Before and after images:
★ ★ ★
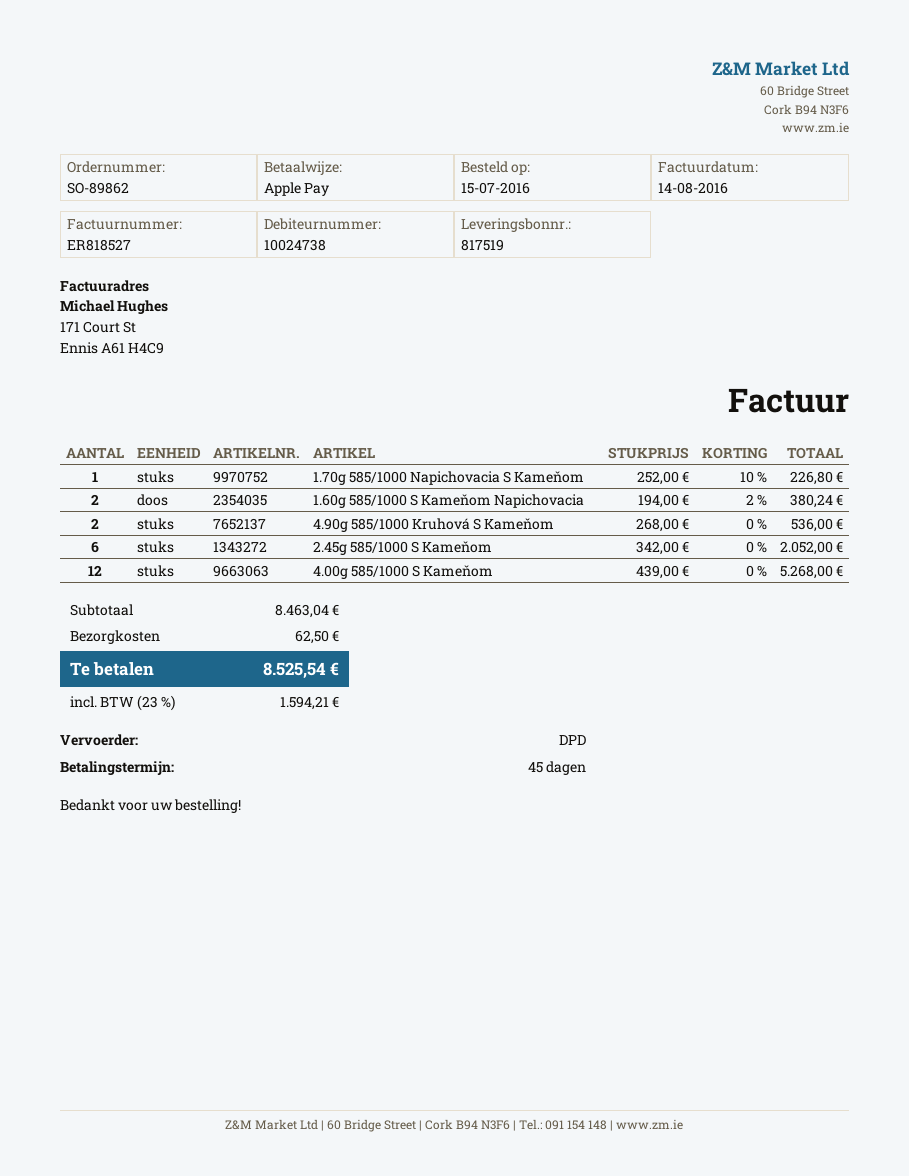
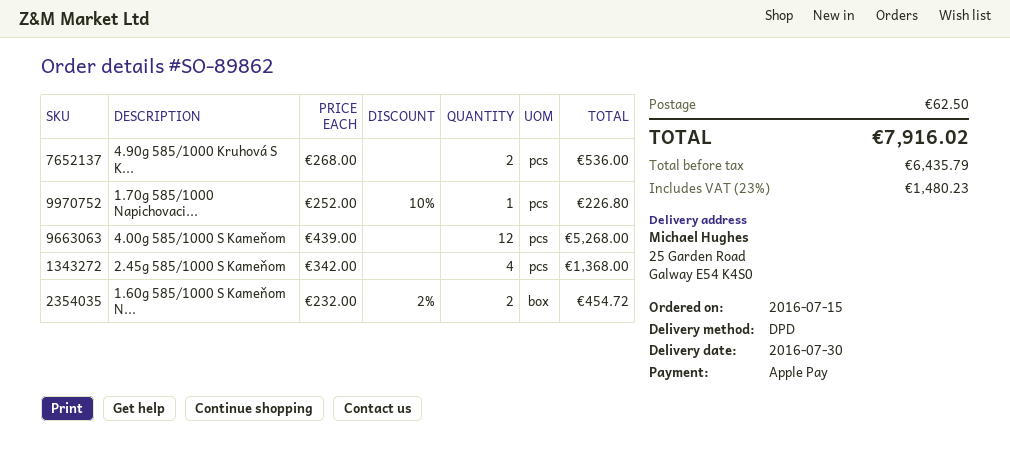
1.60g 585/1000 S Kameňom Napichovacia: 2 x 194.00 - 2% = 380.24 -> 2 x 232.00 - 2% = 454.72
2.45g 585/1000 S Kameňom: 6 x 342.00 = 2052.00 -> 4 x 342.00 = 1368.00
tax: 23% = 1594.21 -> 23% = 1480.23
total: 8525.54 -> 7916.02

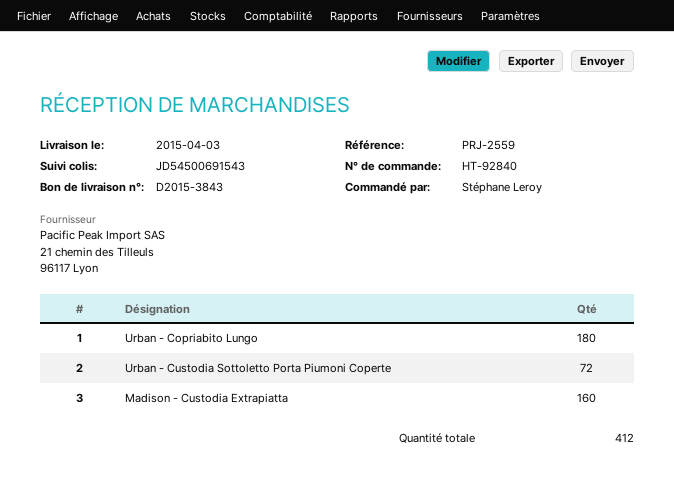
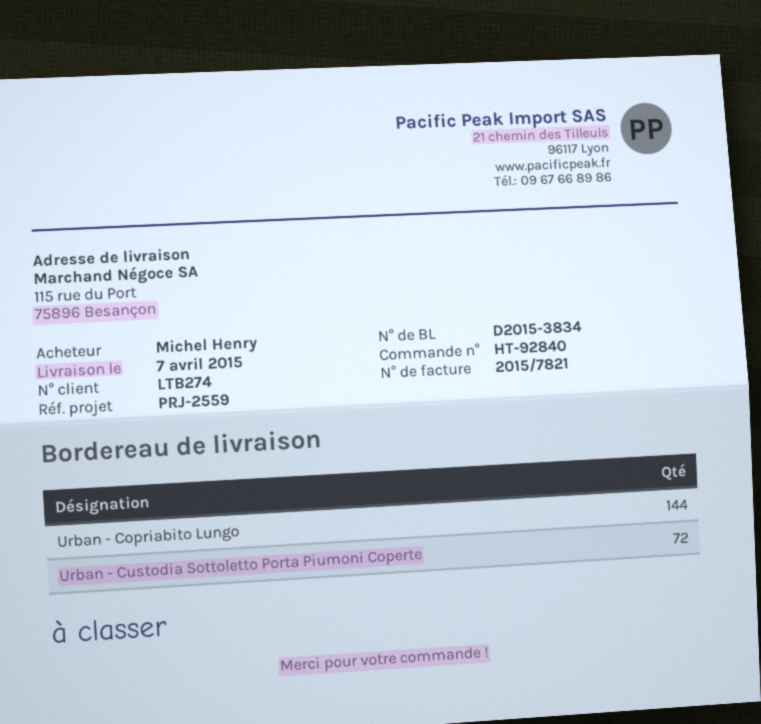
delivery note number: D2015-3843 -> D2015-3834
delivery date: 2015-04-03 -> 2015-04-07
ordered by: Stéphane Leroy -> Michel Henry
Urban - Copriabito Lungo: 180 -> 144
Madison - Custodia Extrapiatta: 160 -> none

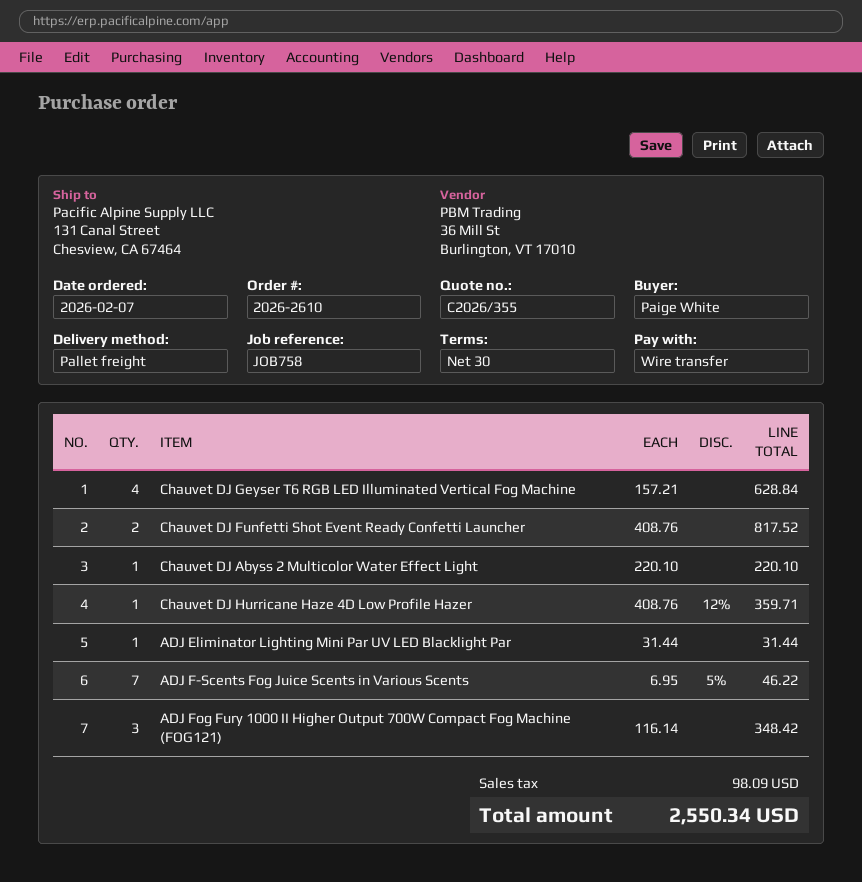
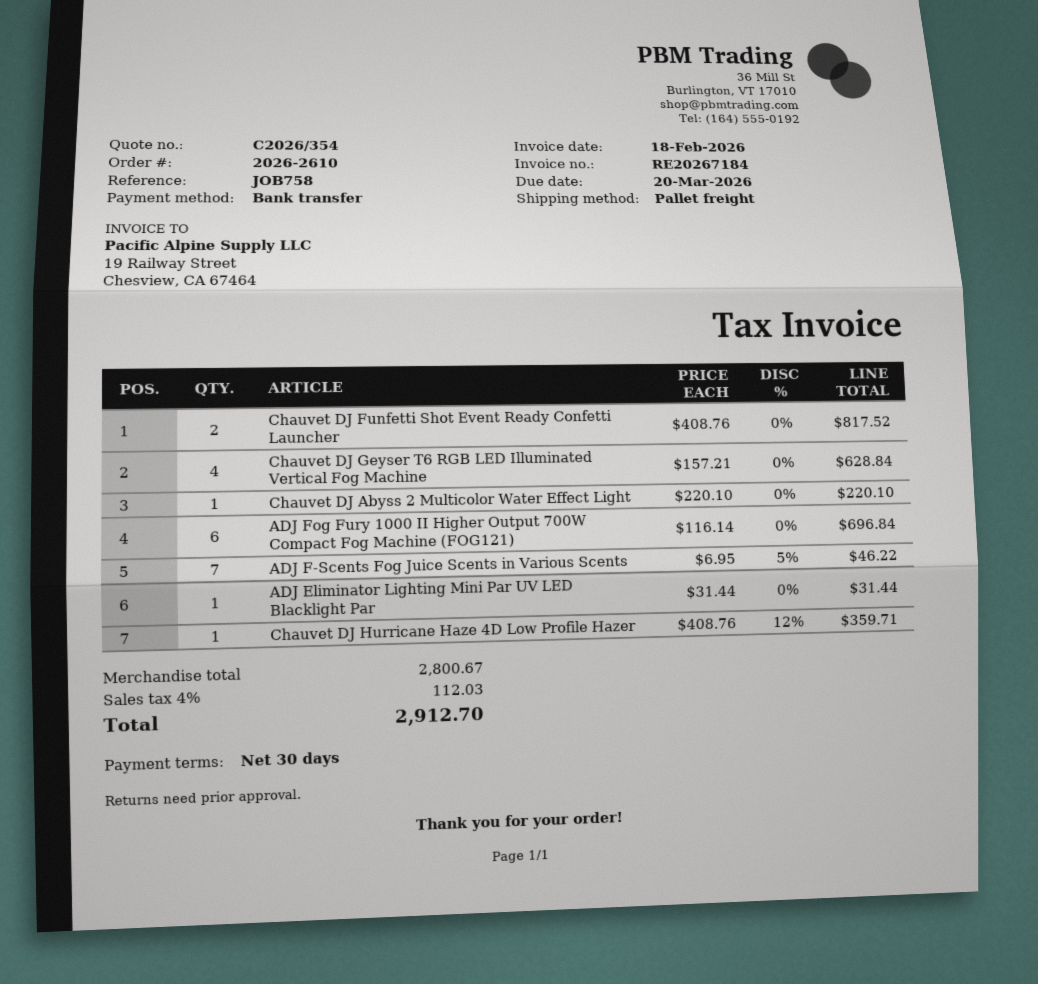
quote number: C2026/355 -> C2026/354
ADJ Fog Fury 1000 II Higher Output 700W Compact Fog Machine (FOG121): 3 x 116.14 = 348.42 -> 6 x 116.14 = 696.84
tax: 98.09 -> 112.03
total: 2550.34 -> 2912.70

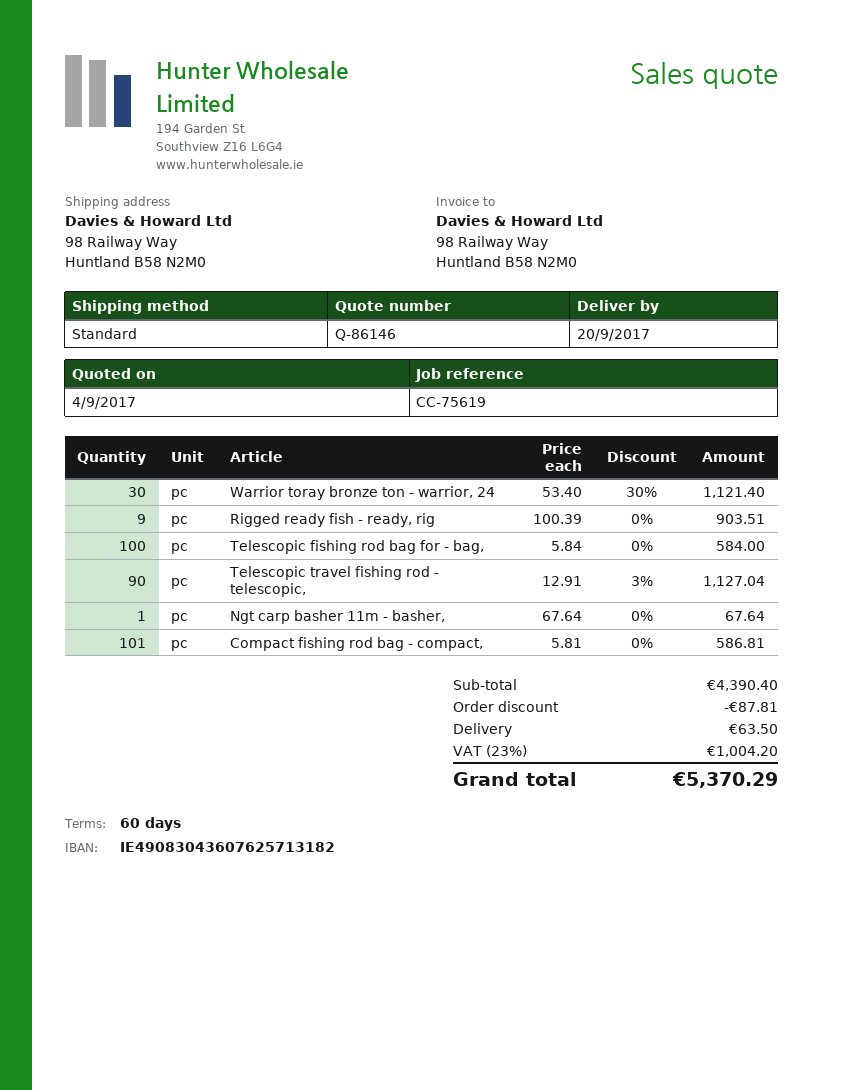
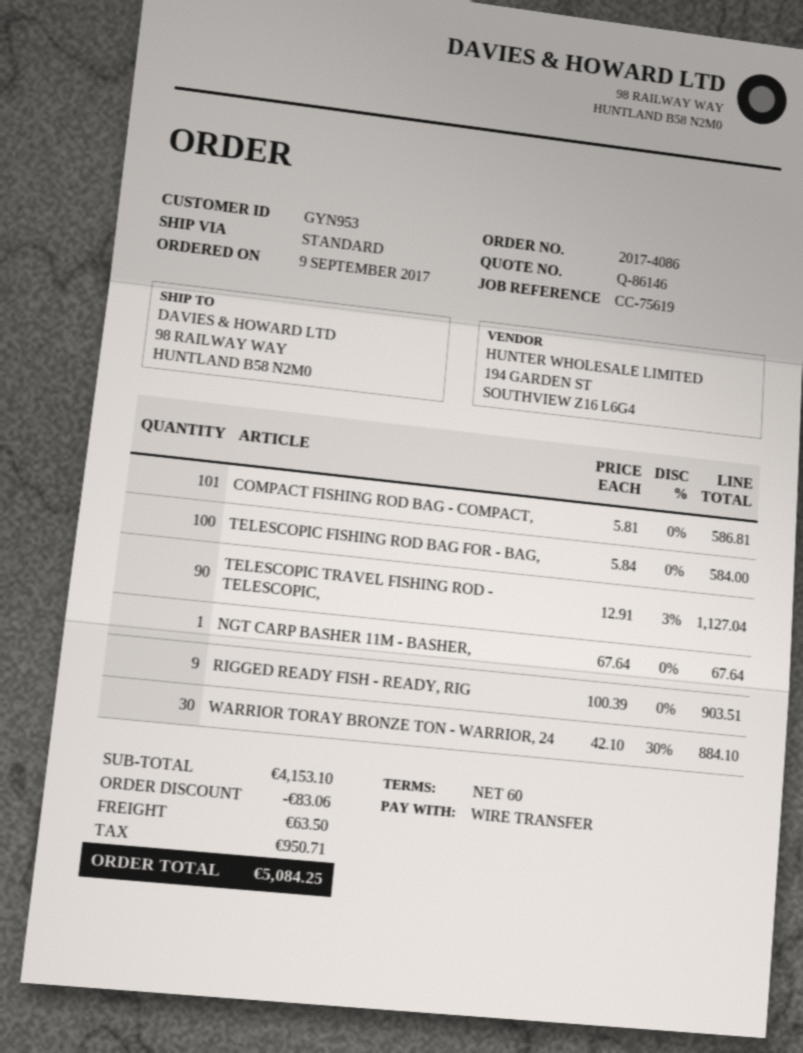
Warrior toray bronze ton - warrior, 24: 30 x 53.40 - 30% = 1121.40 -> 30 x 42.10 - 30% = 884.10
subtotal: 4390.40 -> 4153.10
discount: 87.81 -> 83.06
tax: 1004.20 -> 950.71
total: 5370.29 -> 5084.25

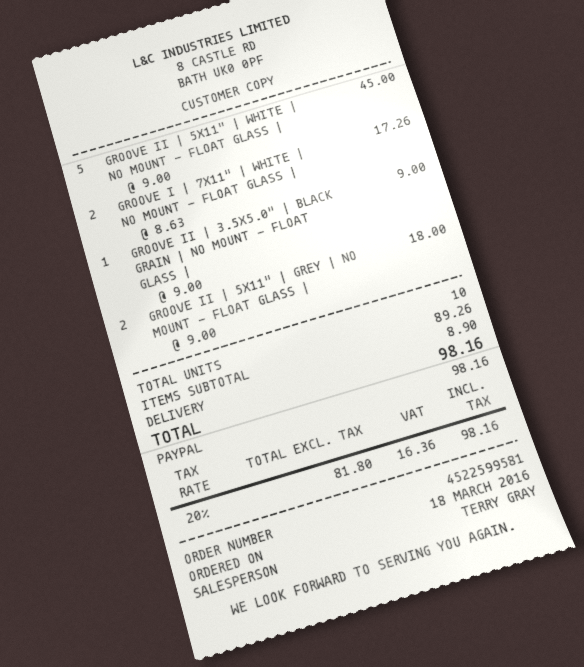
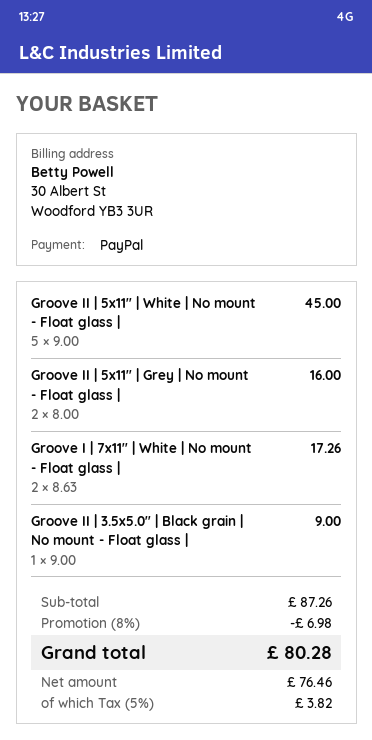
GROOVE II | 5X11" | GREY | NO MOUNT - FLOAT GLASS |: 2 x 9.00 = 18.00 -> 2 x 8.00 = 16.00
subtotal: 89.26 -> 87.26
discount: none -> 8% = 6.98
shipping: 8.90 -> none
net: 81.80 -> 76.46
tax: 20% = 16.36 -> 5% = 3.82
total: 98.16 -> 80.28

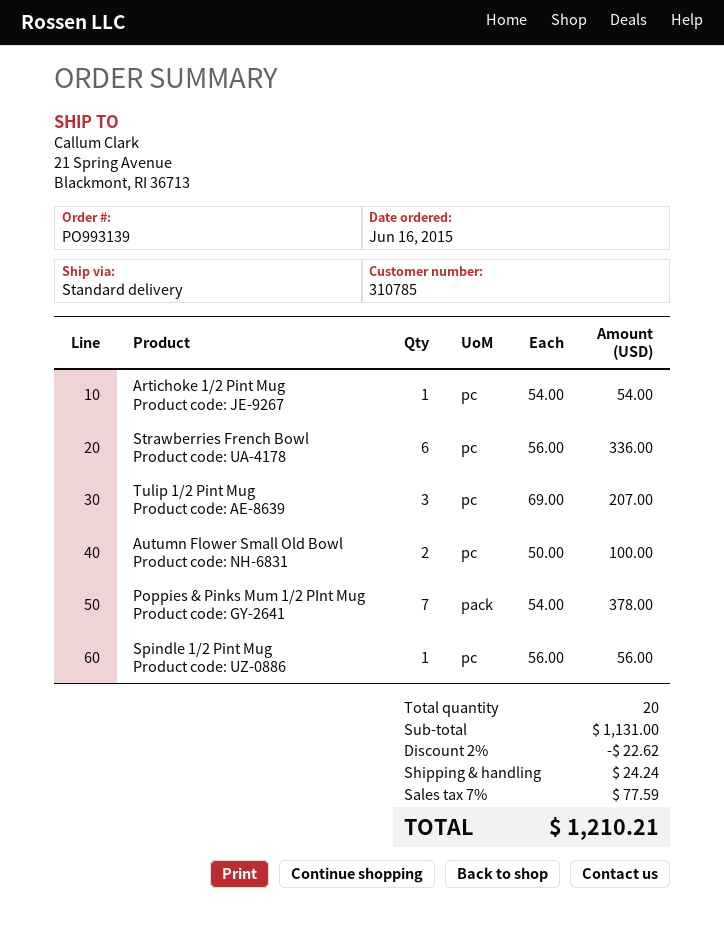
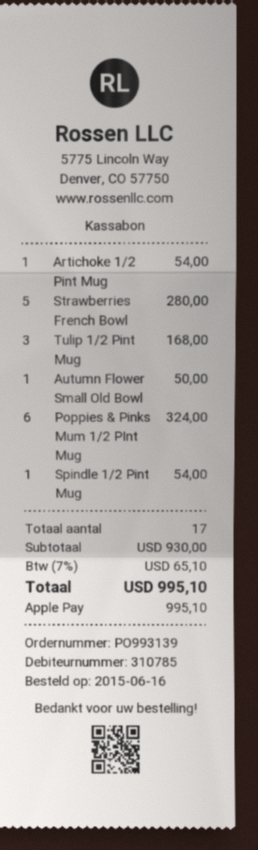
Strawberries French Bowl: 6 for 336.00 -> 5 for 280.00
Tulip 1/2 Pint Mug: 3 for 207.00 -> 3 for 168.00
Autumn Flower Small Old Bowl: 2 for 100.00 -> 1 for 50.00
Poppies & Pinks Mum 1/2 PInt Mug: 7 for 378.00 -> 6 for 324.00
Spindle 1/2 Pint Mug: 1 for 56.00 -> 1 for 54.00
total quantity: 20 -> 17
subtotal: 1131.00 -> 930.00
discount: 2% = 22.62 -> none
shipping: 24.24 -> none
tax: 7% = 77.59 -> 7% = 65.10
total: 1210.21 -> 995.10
★ ★ ★
* [Exercise description] Please print the records above once more, word for word, omitting all pictures.

* [Output for this exercise]
1.60g 585/1000 S Kameňom Napichovacia: 2 x 194.00 - 2% = 380.24 -> 2 x 232.00 - 2% = 454.72
2.45g 585/1000 S Kameňom: 6 x 342.00 = 2052.00 -> 4 x 342.00 = 1368.00
tax: 23% = 1594.21 -> 23% = 1480.23
total: 8525.54 -> 7916.02

delivery note number: D2015-3843 -> D2015-3834
delivery date: 2015-04-03 -> 2015-04-07
ordered by: Stéphane Leroy -> Michel Henry
Urban - Copriabito Lungo: 180 -> 144
Madison - Custodia Extrapiatta: 160 -> none

quote number: C2026/355 -> C2026/354
ADJ Fog Fury 1000 II Higher Output 700W Compact Fog Machine (FOG121): 3 x 116.14 = 348.42 -> 6 x 116.14 = 696.84
tax: 98.09 -> 112.03
total: 2550.34 -> 2912.70

Warrior toray bronze ton - warrior, 24: 30 x 53.40 - 30% = 1121.40 -> 30 x 42.10 - 30% = 884.10
subtotal: 4390.40 -> 4153.10
discount: 87.81 -> 83.06
tax: 1004.20 -> 950.71
total: 5370.29 -> 5084.25

GROOVE II | 5X11" | GREY | NO MOUNT - FLOAT GLASS |: 2 x 9.00 = 18.00 -> 2 x 8.00 = 16.00
subtotal: 89.26 -> 87.26
discount: none -> 8% = 6.98
shipping: 8.90 -> none
net: 81.80 -> 76.46
tax: 20% = 16.36 -> 5% = 3.82
total: 98.16 -> 80.28

Strawberries French Bowl: 6 for 336.00 -> 5 for 280.00
Tulip 1/2 Pint Mug: 3 for 207.00 -> 3 for 168.00
Autumn Flower Small Old Bowl: 2 for 100.00 -> 1 for 50.00
Poppies & Pinks Mum 1/2 PInt Mug: 7 for 378.00 -> 6 for 324.00
Spindle 1/2 Pint Mug: 1 for 56.00 -> 1 for 54.00
total quantity: 20 -> 17
subtotal: 1131.00 -> 930.00
discount: 2% = 22.62 -> none
shipping: 24.24 -> none
tax: 7% = 77.59 -> 7% = 65.10
total: 1210.21 -> 995.10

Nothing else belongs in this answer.